Researchers at Boston University have concluded that repeated head trauma, the kinds sustained during a football career, could lead to Amyotrophic Lateral Sclerosis. With this proof the biggest NFL scandal of the year was released that involved the team and the city he helped rebuild. It became known as Bounty Gate involving Payton, Williams and Loomis.
The revelation that some Saints coaches and players put up money to injure players bodies and brains, hit them so hard and repeatedly that they had to be taken out of the game due to their injuries. Recorded was the coach saying, “Kill the head and the body will die.” That was the Saints Defensive Coordinator Greg Williams.

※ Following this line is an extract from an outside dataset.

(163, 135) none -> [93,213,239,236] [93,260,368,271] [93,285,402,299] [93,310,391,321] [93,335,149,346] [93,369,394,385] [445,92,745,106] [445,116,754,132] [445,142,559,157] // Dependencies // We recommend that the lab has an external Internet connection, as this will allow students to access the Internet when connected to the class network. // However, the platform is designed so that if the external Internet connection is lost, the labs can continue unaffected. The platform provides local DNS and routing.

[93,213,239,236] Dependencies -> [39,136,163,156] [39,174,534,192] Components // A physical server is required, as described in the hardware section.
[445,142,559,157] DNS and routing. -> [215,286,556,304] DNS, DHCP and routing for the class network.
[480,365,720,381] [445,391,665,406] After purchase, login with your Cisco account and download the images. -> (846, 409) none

The night before they played the San Francisco 49ers and on tape was recorded him saying, “We’ve got to do everything in the world to make sure we kill Frank Gore’s head.” This is not a coach this is the voice of an attempted murderer and should be in jail. He went on to say, “We are going to kill the fuckin’ head. Every single one of you, before you get off the pile, affect the head. Early, Affect the head, continue, touch and hit the head.”
There was a pool of money made available to players willing to injure other players. These coaches should be in prison for attempted murder.
Now he has a foundation called Team Gleason to help other players that were targeted to get pelted till paralysis. Has a child and receives $10,000 dollars a month from the NFL to cover total and permanent disability. There is a statue in bronze that shows him getting that punted ball that changed New Orleans spirit that is erected along the side of the New Orleans Super Dome.